TNF-α is proinflammatory cytokine expressed in adipocytes and elicits inflammatory responses as a normal physiological function for ovulation [10]. It is present in follicular fluid of human ovary, granulosa cells and oocytes and the elevated levels of this cytokine have been linked to obesity and insulin resistance influence anovulation and hyperandrogenism. The TNF- α -1031 T > C polymorphism have been linked with altered promoter activity leading to varied TNF-α plasma levels in healthy individuals [11]. The present study was aimed to establish the role of PPAR-γ exon 2 C > G and TNF-α -1031 T > C polymorphisms in the aetiopathogenesis of PCOS.

MATERIALS AND METHODOLOGY

Study population

In the present study a total of 580 women comprising of 281 patients and 299 controls were enrolled and recruited from Modern Government Maternity Hospital, Hyderabad, India. Patients were selected based on Rotterdam criteria [12] according to which a woman is said to have PCOS, if she has any two features out of three such as polycystic ovaries on ultrasound scan, menstrual irregularities and/or clinical signs or symptoms of hyperandrogenism such as acne, alopecia, hirsutism and premature pubarche. Ultrasound scanned normal fertile women with no menstrual dysfunction or history of infertility was selected as controls. Written approval was obtained from the institutional ethics committee and informed consent from all subjects before peripheral blood samples were collected. Detailed information on clinical, anthropometric measures, family history of complex diseases (FHCD) such as menstrual disturbances, PCOS, diabetes and cardiovascular diseases and diet was recorded through proforma.

Molecular analysis

DNA was extracted from peripheral blood and for each subject.
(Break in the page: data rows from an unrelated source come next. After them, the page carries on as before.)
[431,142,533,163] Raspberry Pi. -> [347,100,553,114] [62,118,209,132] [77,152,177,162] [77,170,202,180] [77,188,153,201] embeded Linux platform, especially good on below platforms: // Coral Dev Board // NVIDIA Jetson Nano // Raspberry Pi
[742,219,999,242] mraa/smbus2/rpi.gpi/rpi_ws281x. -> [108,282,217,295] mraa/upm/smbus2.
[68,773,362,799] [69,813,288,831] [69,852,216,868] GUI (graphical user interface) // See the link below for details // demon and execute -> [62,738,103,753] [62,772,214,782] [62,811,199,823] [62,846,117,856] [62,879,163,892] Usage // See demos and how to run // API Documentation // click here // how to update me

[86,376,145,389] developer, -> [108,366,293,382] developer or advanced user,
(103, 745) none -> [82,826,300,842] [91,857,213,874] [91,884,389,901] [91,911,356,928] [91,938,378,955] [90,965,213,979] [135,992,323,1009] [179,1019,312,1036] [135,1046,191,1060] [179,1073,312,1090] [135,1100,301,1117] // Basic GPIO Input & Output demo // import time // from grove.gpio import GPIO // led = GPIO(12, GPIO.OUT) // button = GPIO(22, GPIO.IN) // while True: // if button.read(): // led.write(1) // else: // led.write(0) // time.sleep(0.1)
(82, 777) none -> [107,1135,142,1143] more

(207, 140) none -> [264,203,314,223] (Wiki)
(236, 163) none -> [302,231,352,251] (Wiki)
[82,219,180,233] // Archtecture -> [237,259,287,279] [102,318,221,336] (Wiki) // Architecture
PCR for PPAR-γ exon-2 C > G (rs1801282) and TNF-α -1031 T > C (rs1799964) was performed using appropriate primers and the products obtained were digested with BstU I and Bbs I (Fermentas, India) respectively for 12 hrs at 37°C and then genotyped using 3% agarose gels (Figure 1).

Statistical analysis

All the statistical analysis was performed using SPSS statistical software (version 20.0, IBM SPSS). Continuous data was expressed as mean ± SD. The demographic characteristics of patients and controls were compared by the Student’s t-test for unpaired data. The association between genotypes and PCOS risk was evaluated by calculating chi-square and odds ratios (OR) at 95 % confidence interval respectively. Allele and genotype frequencies were determined from observed genotype counts. Multiple Logistic Regression (MLR) analysis was performed for both the SNPs along with anthropometric and clinical measures with respect to disease susceptibility. Haplotype analysis was performed using SNP stat online tool (http://bioinfo.iconcologia.net/SNPstats). Hardy Weinberg equilibrium was estimated by the χ2 test. A two tailed p-value < 0.05 was considered to be statistically significant.
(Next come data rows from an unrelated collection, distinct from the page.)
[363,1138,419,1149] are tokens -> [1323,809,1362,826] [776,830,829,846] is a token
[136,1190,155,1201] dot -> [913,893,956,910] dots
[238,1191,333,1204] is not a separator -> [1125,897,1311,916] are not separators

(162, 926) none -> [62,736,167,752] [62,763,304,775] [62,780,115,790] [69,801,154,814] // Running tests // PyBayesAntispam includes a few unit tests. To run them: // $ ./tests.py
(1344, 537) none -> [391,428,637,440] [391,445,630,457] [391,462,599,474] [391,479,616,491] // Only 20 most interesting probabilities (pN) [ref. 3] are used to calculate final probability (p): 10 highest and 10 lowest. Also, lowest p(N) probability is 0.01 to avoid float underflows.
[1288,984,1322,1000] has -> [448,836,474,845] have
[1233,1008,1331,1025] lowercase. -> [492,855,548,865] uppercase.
RESULTSCharacteristics of the study group

Data analysis on a total cohort of 580 individuals revealed that the mean age of the patients and controls at the time of sample collection was 24.25 ± 4.39 and 24.89 ± 4.81 years respectively. The mean age at onset (AAO) of the clinical symptoms in the patients was 16.23 ± 4.79 years. A significant difference with respect to BMI and WHR was observed between the groups (p < 0.05). The characteristics of PCOS and controls are presented in Table (1).

Molecular analysis

Distribution of genotypes and allele frequencies in patients and controls: The distribution of PPAR-γ exon-2 and TNF-α -1031 genotypes in patients and controls and the risk contributed by the genotype and allele in patients compared to controls is given in Table (2).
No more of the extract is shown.